Chris, my evangelization partner, and I have similar hesitancies about approaching students on campus but have also both reaped the benefits of dying to self and courageously doing it anyways. Last Monday (during our hour commitment 12-1pm) we did just this in Academic Plaza to two different groups. Both times we ended up having beautiful conversations and sharing an aspect of the Catholic faith that was misunderstood or unknown by the other (i.e. Mary as an intercessor and confession).
Each Monday I nervously put on my "provocative" tshirt and am struck by a moment of dread at the thought of that fast approaching hour. And then I go to prayer (my start to each day) and I am blown away by the love of a God Incarnate who was not ashamed in all His divinity to take on the lowly flesh of my broken humanity and die upon a cross to save me from my sin so that He can spend eternity with me. I encounter a Person who is the only Source of the indescribable and unmatchable underlying peace and joy in my heart - the joy and peace of knowing that I am loved and that my life is in the capable Hands of the King of the Universe and my Good Shepherd. The nerves don't all run away at that moment but the conviction that God wants to use me as an instrument in spreading the Good News that this is true for each and every individual takes hold of my heart and the Lord's rod and staff give me courage.
We are all called to evangelize regardless of where we are or what our shirts say. Let us pray for the grace to do so in whatever way God is calling us to in our lives at this moment.

Jesus Is Lord

This lent, St. Mary's offered a parish wide program called Jesus Is Lord. Originally created by St. William's parish in Round Rock, this program seeks to bring its participants back to the foundation of Jesus as Lord of their lives. It is built on the premise that any and all theological knowledge or biblical analysis that we have means nothing if Jesus is not the Lord of our lives. Those things are there to build up and increase our relationship with Him who sits on the throne of our hearts.
During Jesus is Lord, the 600+ participants (both students and permanent parishioners) journeyed through several specific topics: God is Love, Human Sin, Jesus our Savior, Repentance, Discipleship. Each night consisted of 2 short talks by 2 campus ministers and 1 witness talk by a student or permanent parishioner. Then the group broke into 83 small groups to further discuss and share. I enjoyed the privilege of leading one of these small groups and growing with these 8 individuals throughout lent.
There was one talk that struck me (and many others) and will always be that which I remember the most from Jesus is Lord. It was given by Fr. David our pastor on the topic of Human Sin. He spoke about the cost of Jesus's sacrifice on the cross imploring us to see the crucifix for what it is when we enter a Catholic Church and behold it. He had us consider the great sin needed to accumulate such a debt and the great love required for an innocent, Divine Being to take on humanity just to pay it. At a certain point, he turned to face the crucifix and beginning to speak, his voice nearly faltered as he was moved to tears in contemplating this mystery of our great sinfulness and God's greater love.

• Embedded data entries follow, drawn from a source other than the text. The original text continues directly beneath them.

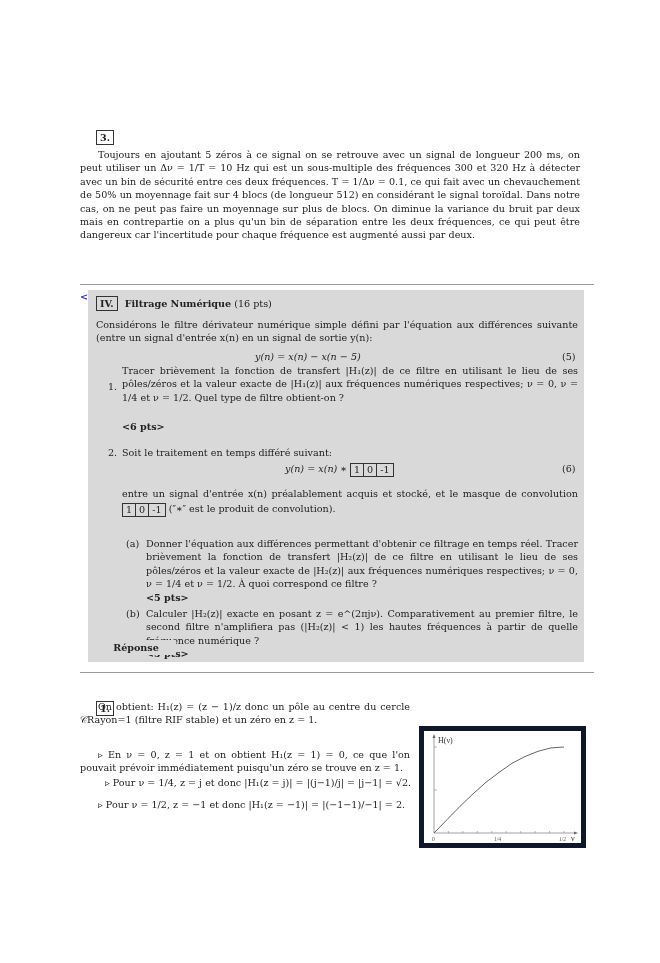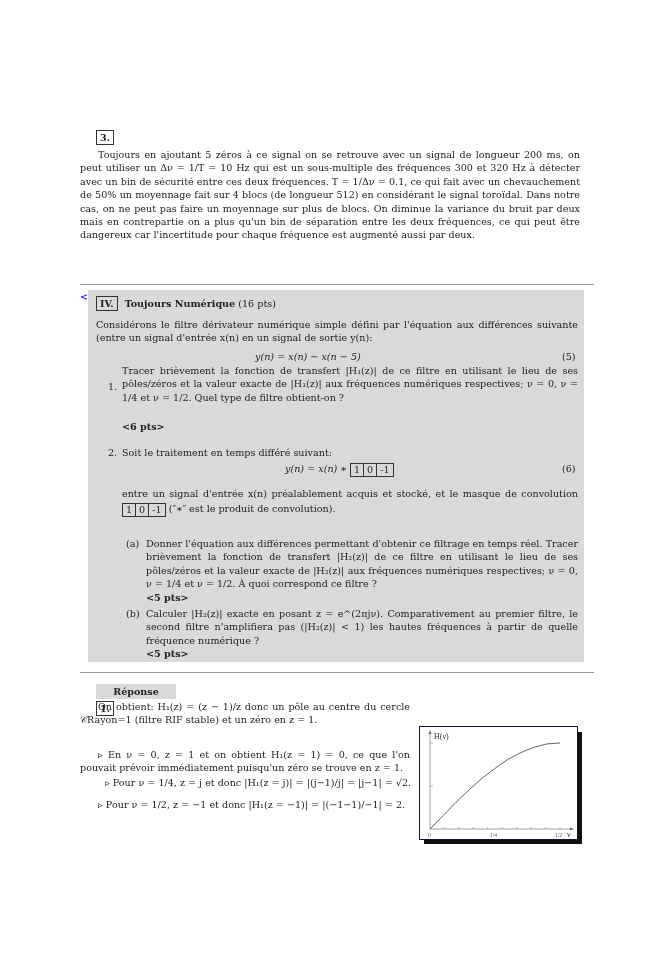"Toujours Numérique" span.bold { text: Toujours -> Filtrage }
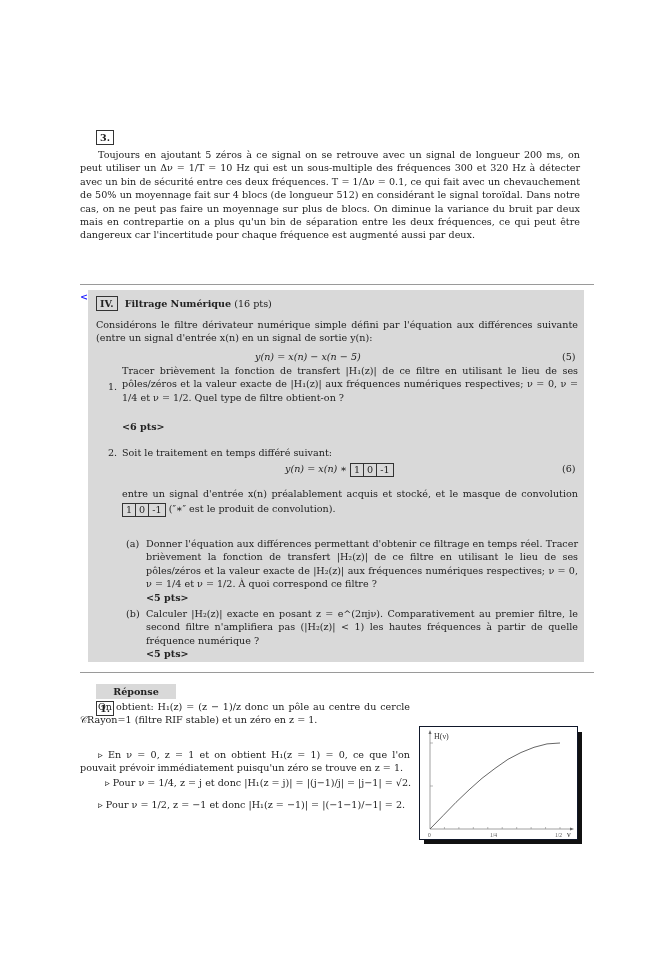"Réponse" div.abs { top: 684px -> 640px }
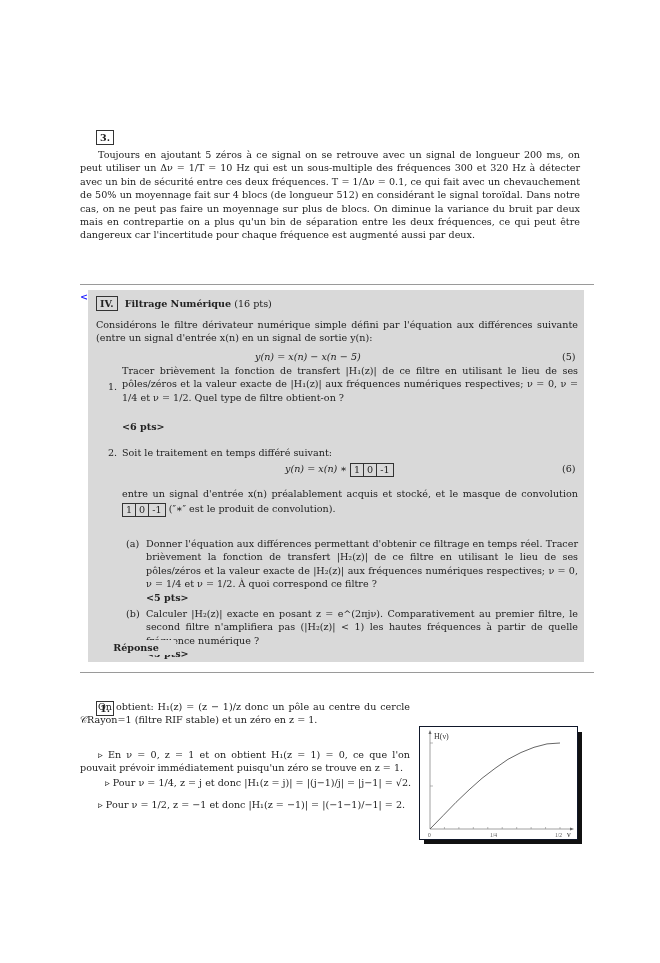"H(ν)" .plot { border: 1px solid #0f172a -> 5px solid #0f172a }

"When we come into the presence of the crucifix, it should knock the wind out of us. It should leave us speechless. The fact that it doesn't is both a challenge and hope." - Fr. David Konderla

Evening of Lights

Another moving event that occurred during the Octave of Easter (the first week of Easter) was the Evening of Lights. This was an event brought in by the FOCUS missionaries and put on by 2 Dominican Priests and 2 Sisters of Life sisters. The evening consisted of a special blessing and Eucharistic adoration and was held (drum roll please....) on campus! Isn't that awesome?! Just imagine this: in the all faith's chapel (where there is no tabernacle) on a Thursday evening a line a students - amidst a larger group kneeling, standing, or sitting - wait to receive a blessing with St. Joseph oil (from Canada) for personal healing and healing among their family before proceeding over to the other priest holding the Blessed Sacrament in the monstrance and giving personal benedictions (blessings with/by the Blessed Sacrament Himself). This went on for over 3 hours without pause. For those who already received their blessing or had not yet entered the line, there was beautiful praise and worship music as well as opportunity for intercessory prayer with the 2 Sisters of Life sisters, the FOCUS missionaries and the Apostles of the Interior Life sisters.
I myself was personally touched and my heart moved during this evening. My prayer and hope is that many other students experienced this as well.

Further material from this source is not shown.